TASK:
Every record below must be written out exactly. Leave out the pictures.

[Saved data entries]
-- Opening Marker --
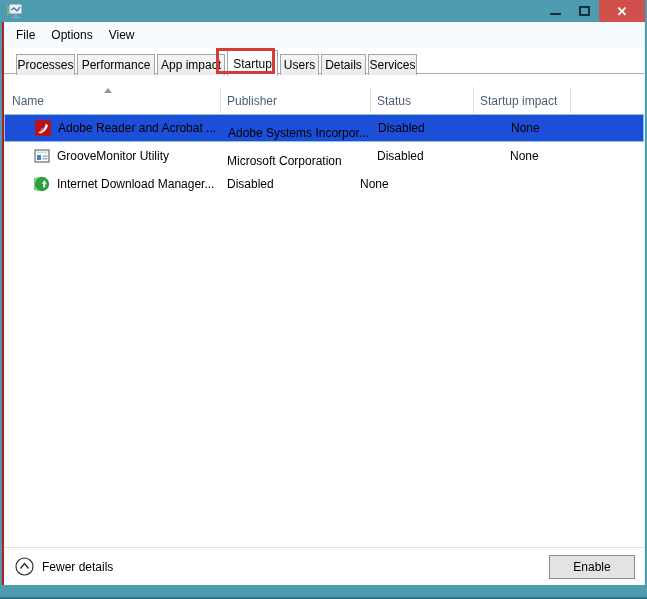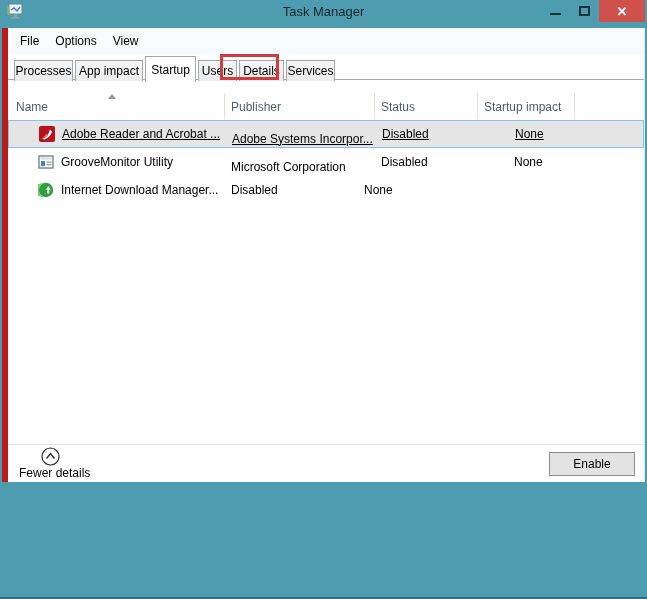"Task Manager" div.title { html: <div>Task Manager</div> -> none }
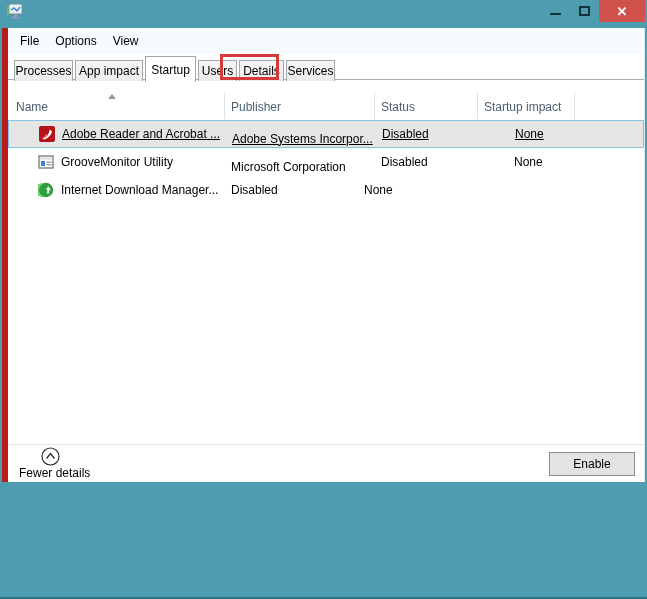"File" .window-body { border-left: 6px solid #b91c1c -> 2px solid #b91c1c; height: 454px -> 563px; top: 28px -> 22px }
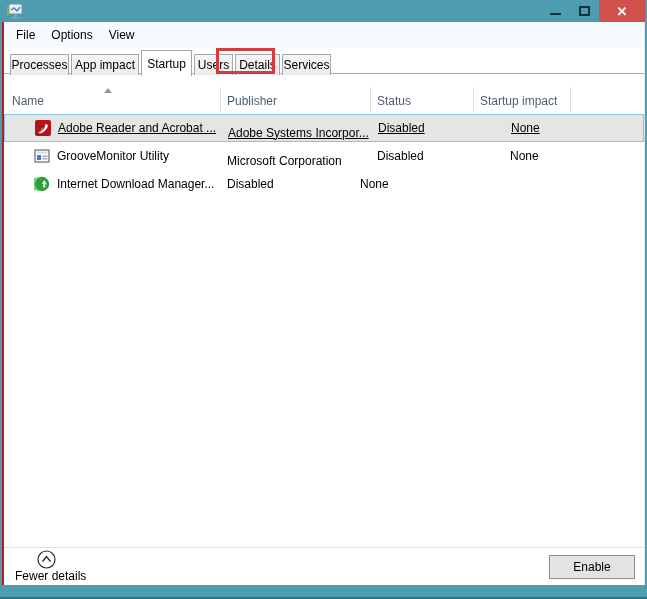"Processes" .tabstrip { padding-left: 6px -> 12px }
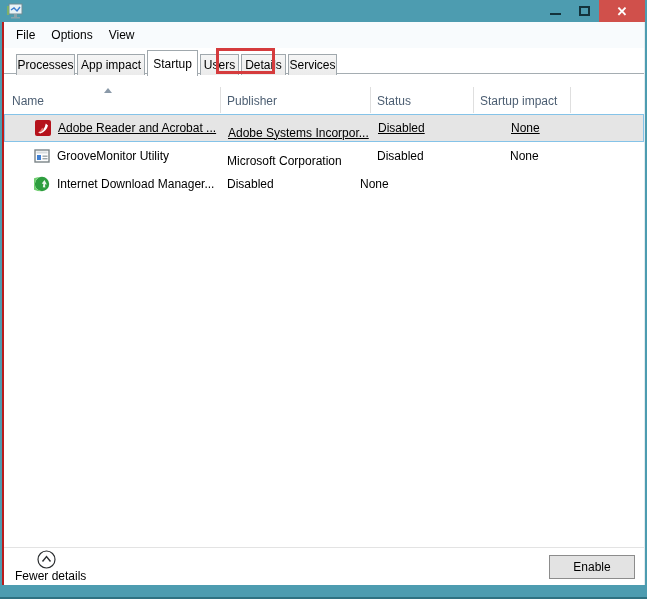"Performance" div.tab { html: none -> <div>Performance</div> }
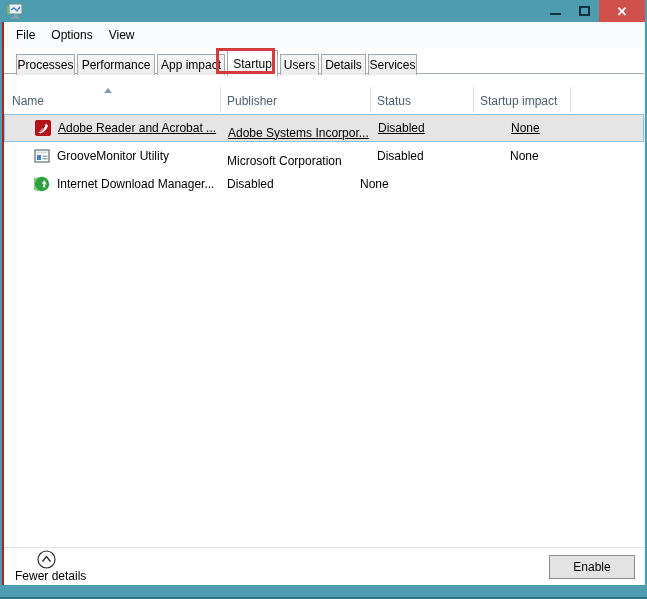"Adobe Reader and Acrobat ..." .row.selected { background: #e5e5e5 -> #1d4ed8; text-decoration: underline -> none }
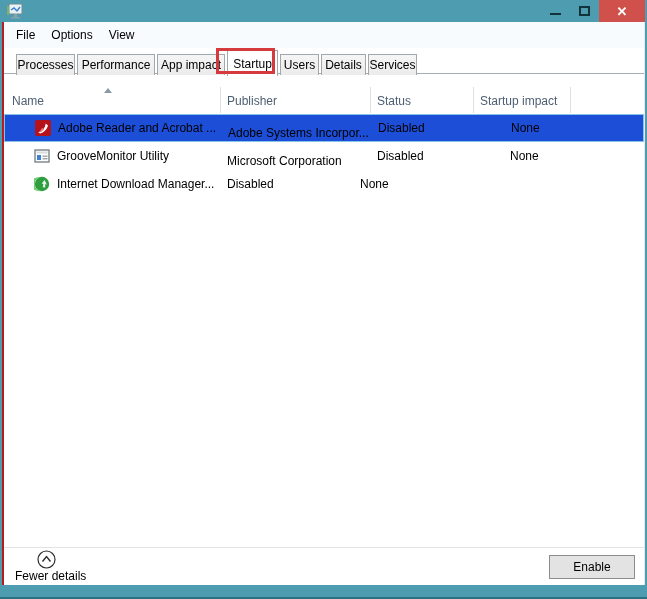"Fewer details" .details-toggle { flex-direction: column -> none }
-- Closing Marker --
ANSWER SPACE:
"Task Manager" div.title { html: <div>Task Manager</div> -> none }
"File" .window-body { border-left: 6px solid #b91c1c -> 2px solid #b91c1c; height: 454px -> 563px; top: 28px -> 22px }
"Processes" .tabstrip { padding-left: 6px -> 12px }
"Performance" div.tab { html: none -> <div>Performance</div> }
"Adobe Reader and Acrobat ..." .row.selected { background: #e5e5e5 -> #1d4ed8; text-decoration: underline -> none }
"Fewer details" .details-toggle { flex-direction: column -> none }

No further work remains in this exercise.